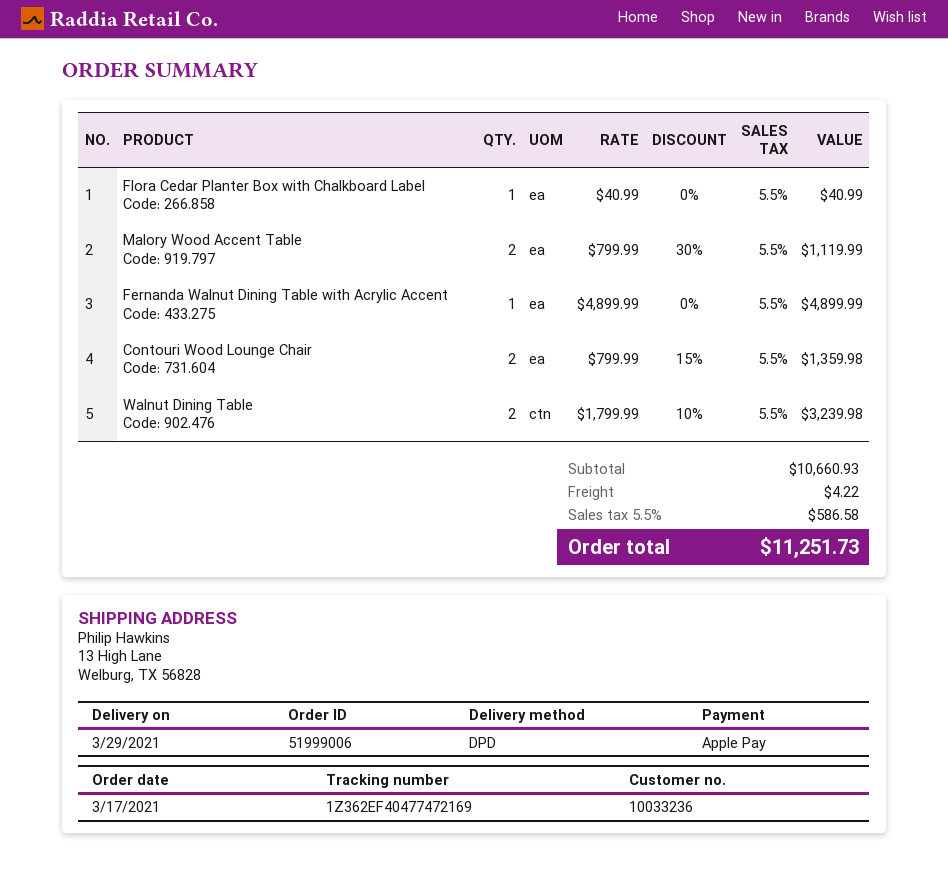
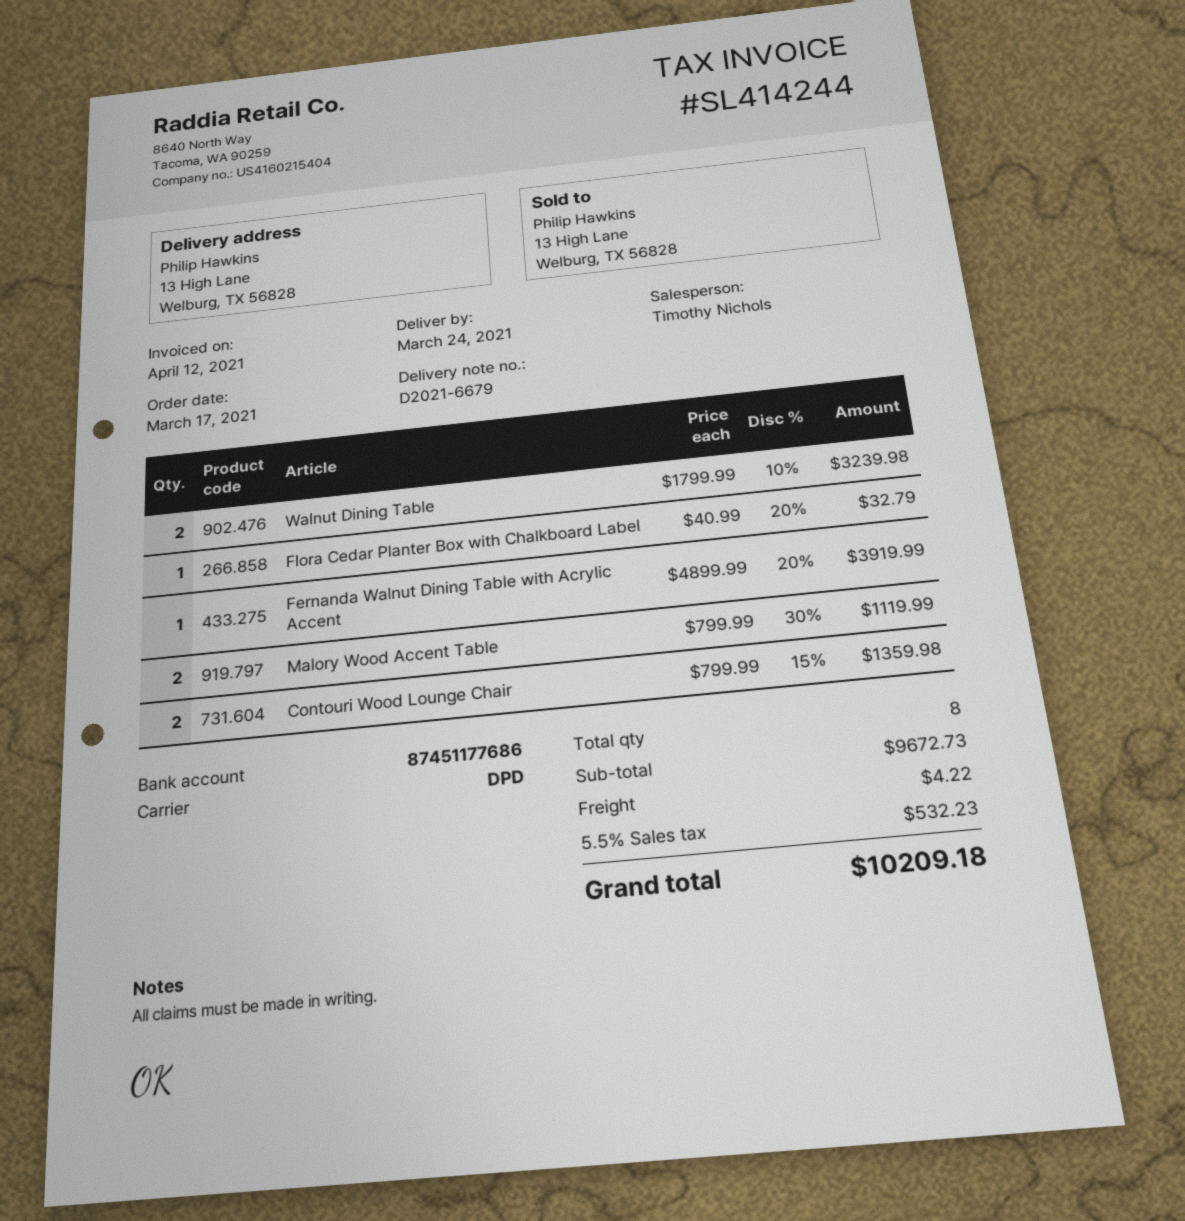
delivery date: 2021-03-29 -> 2021-03-24
Flora Cedar Planter Box with Chalkboard Label: 1 x 40.99 = 40.99 -> 1 x 40.99 - 20% = 32.79
Fernanda Walnut Dining Table with Acrylic Accent: 1 x 4899.99 = 4899.99 -> 1 x 4899.99 - 20% = 3919.99
subtotal: 10660.93 -> 9672.73
tax: 5.5% = 586.58 -> 5.5% = 532.23
total: 11251.73 -> 10209.18

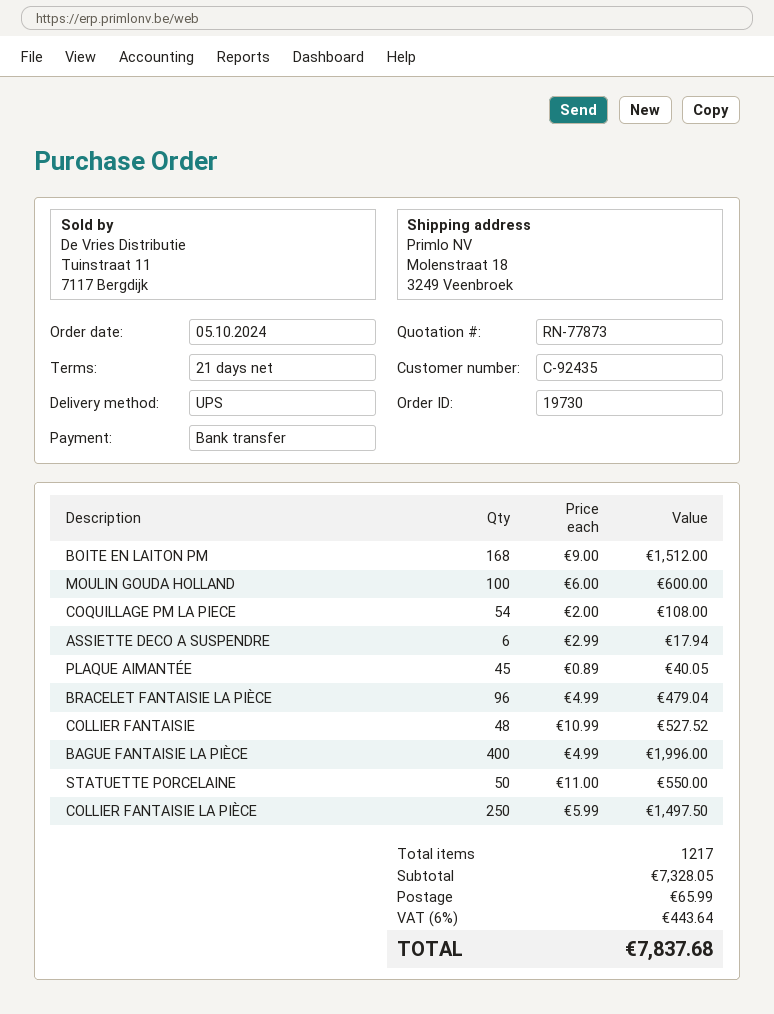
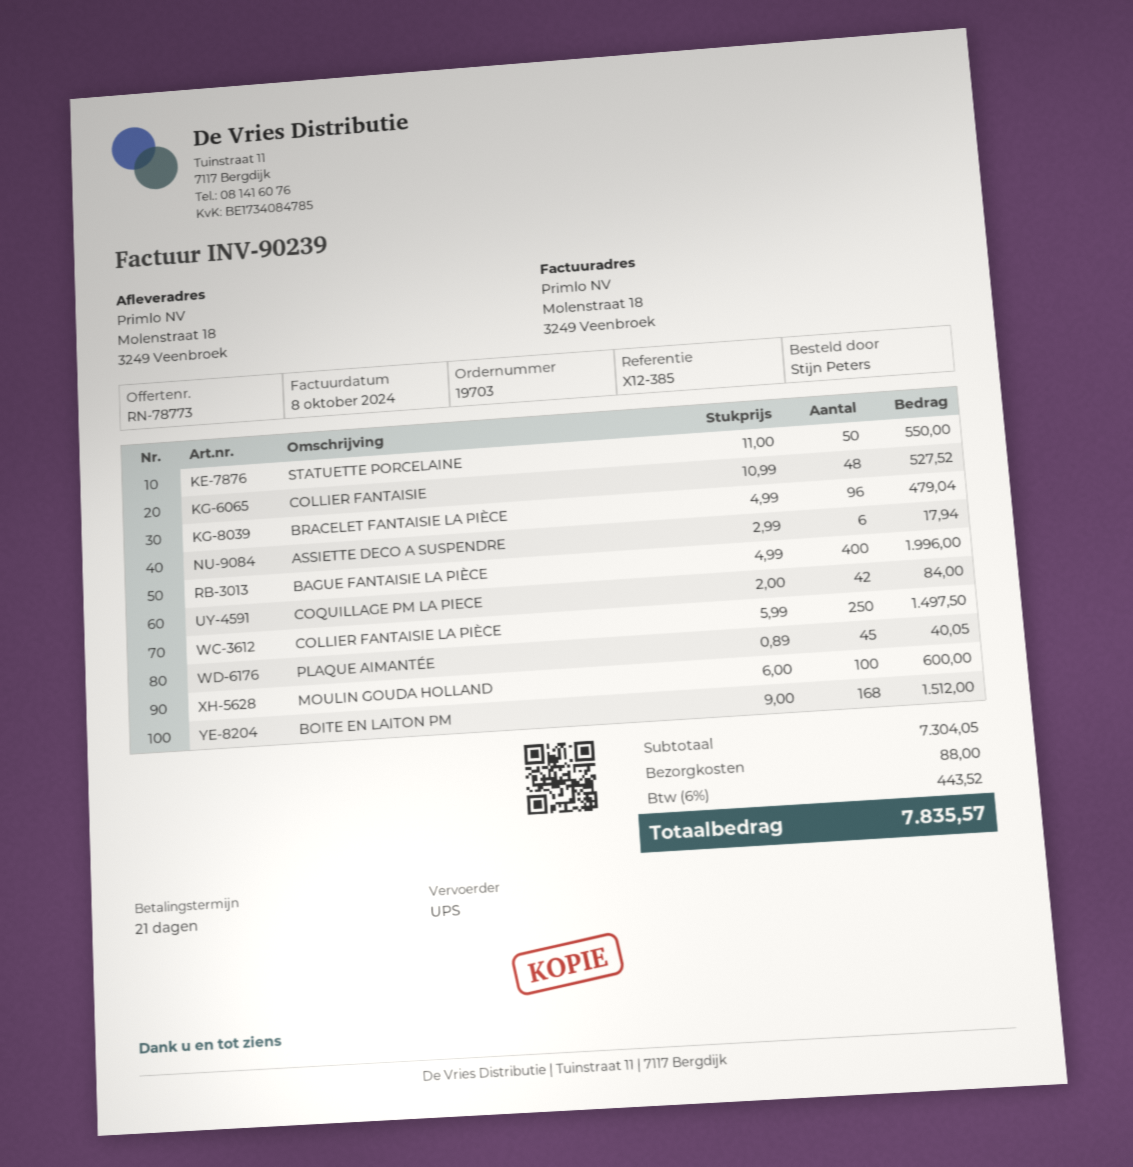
quote number: RN-77873 -> RN-78773
order number: 19730 -> 19703
COQUILLAGE PM LA PIECE: 54 x 2.00 = 108.00 -> 42 x 2.00 = 84.00
subtotal: 7328.05 -> 7304.05
shipping: 65.99 -> 88.00
tax: 6% = 443.64 -> 6% = 443.52
total: 7837.68 -> 7835.57

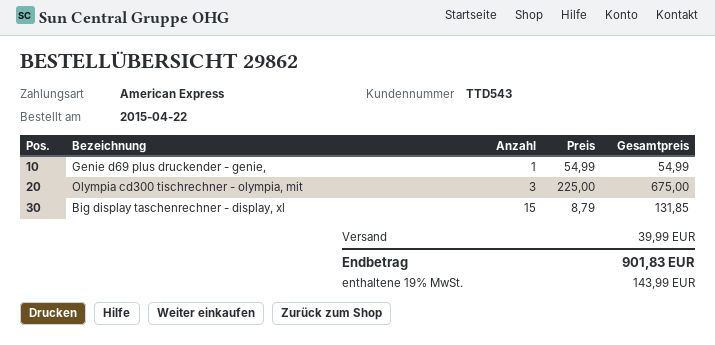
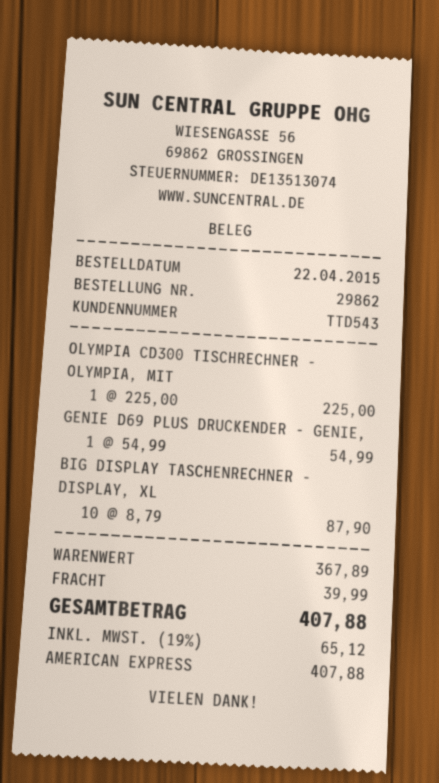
Olympia cd300 tischrechner - olympia, mit: 3 x 225.00 = 675.00 -> 1 x 225.00 = 225.00
Big display taschenrechner - display, xl: 15 x 8.79 = 131.85 -> 10 x 8.79 = 87.90
tax: 19% = 143.99 -> 19% = 65.12
total: 901.83 -> 407.88

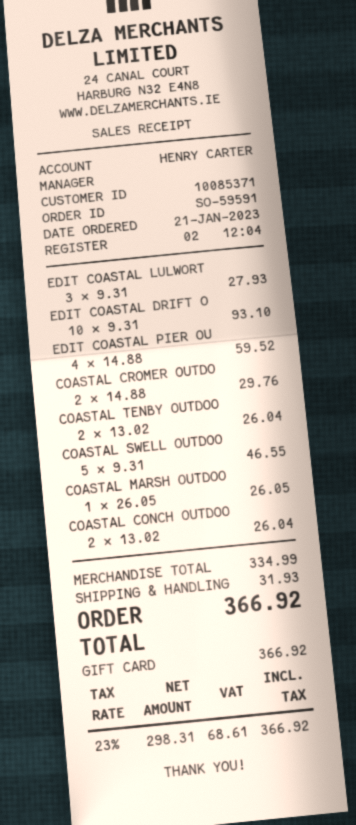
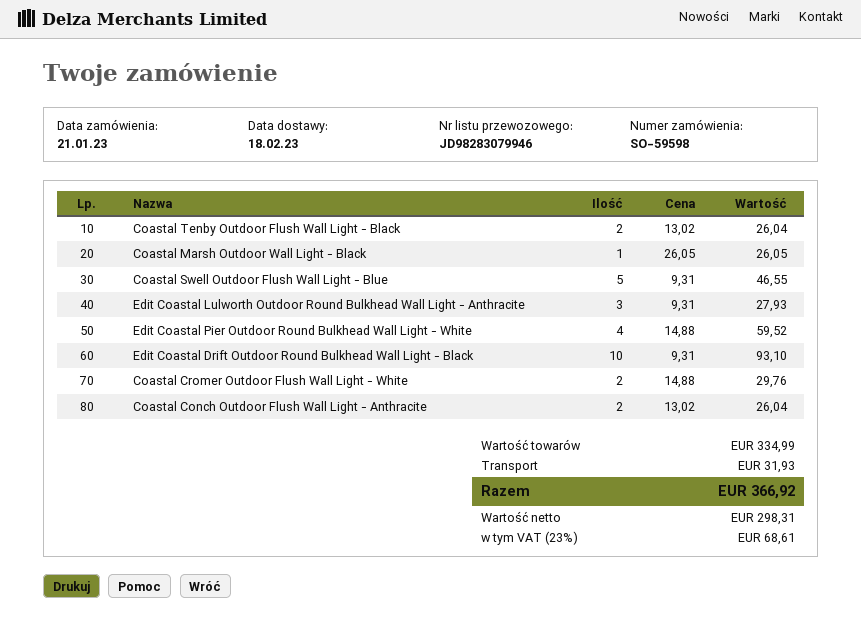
order number: SO-59591 -> SO-59598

Prompt: Exactly and only the lines from the top of the records down to the line containing "order number: 19730 -> 19703" should be transcribed, please, without the pictures.

Task solution:
delivery date: 2021-03-29 -> 2021-03-24
Flora Cedar Planter Box with Chalkboard Label: 1 x 40.99 = 40.99 -> 1 x 40.99 - 20% = 32.79
Fernanda Walnut Dining Table with Acrylic Accent: 1 x 4899.99 = 4899.99 -> 1 x 4899.99 - 20% = 3919.99
subtotal: 10660.93 -> 9672.73
tax: 5.5% = 586.58 -> 5.5% = 532.23
total: 11251.73 -> 10209.18

quote number: RN-77873 -> RN-78773
order number: 19730 -> 19703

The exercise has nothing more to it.